▸ DATA SUPPLIED
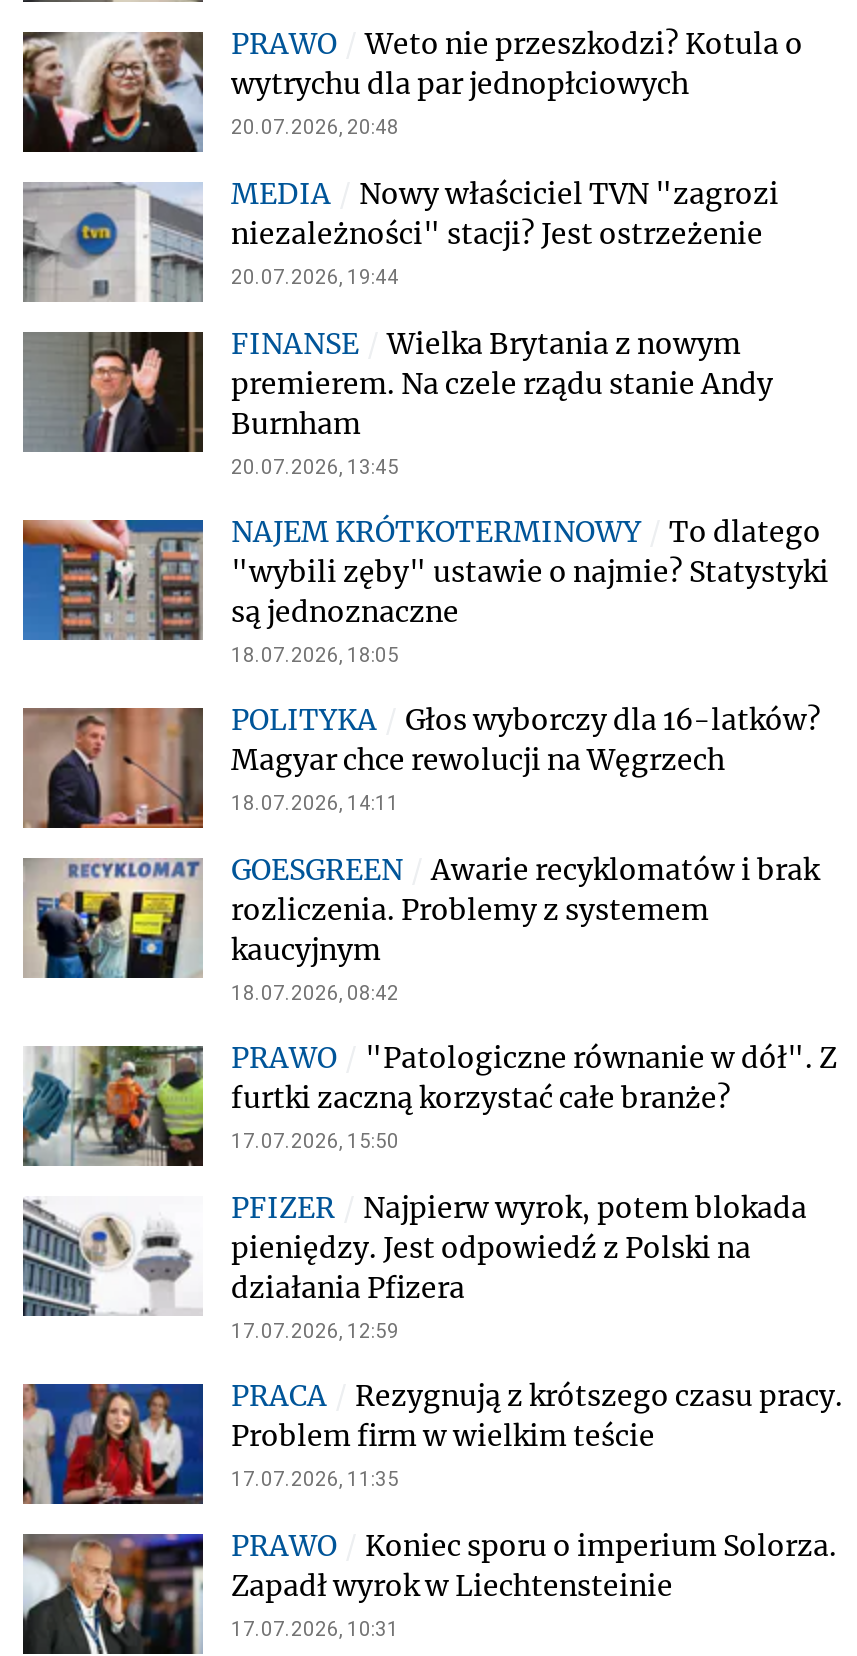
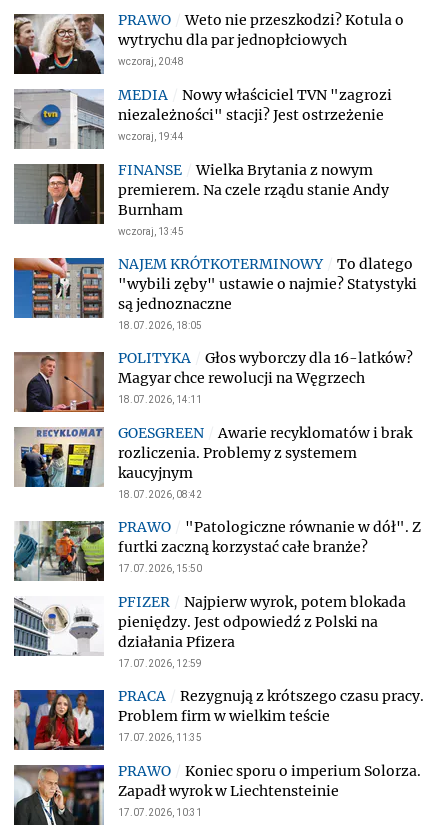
- 20.07.2026, 20:48
+ wczoraj, 20:48

- 20.07.2026, 19:44
+ wczoraj, 19:44

- 20.07.2026, 13:45
+ wczoraj, 13:45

▸ TASK OBJECTIVE
Using the listing above, print the line containing "- 20.07.2026, 19:44" and every line after it exactly, up to and including the last.

▸ RESPONSE BOX
- 20.07.2026, 19:44
+ wczoraj, 19:44

- 20.07.2026, 13:45
+ wczoraj, 13:45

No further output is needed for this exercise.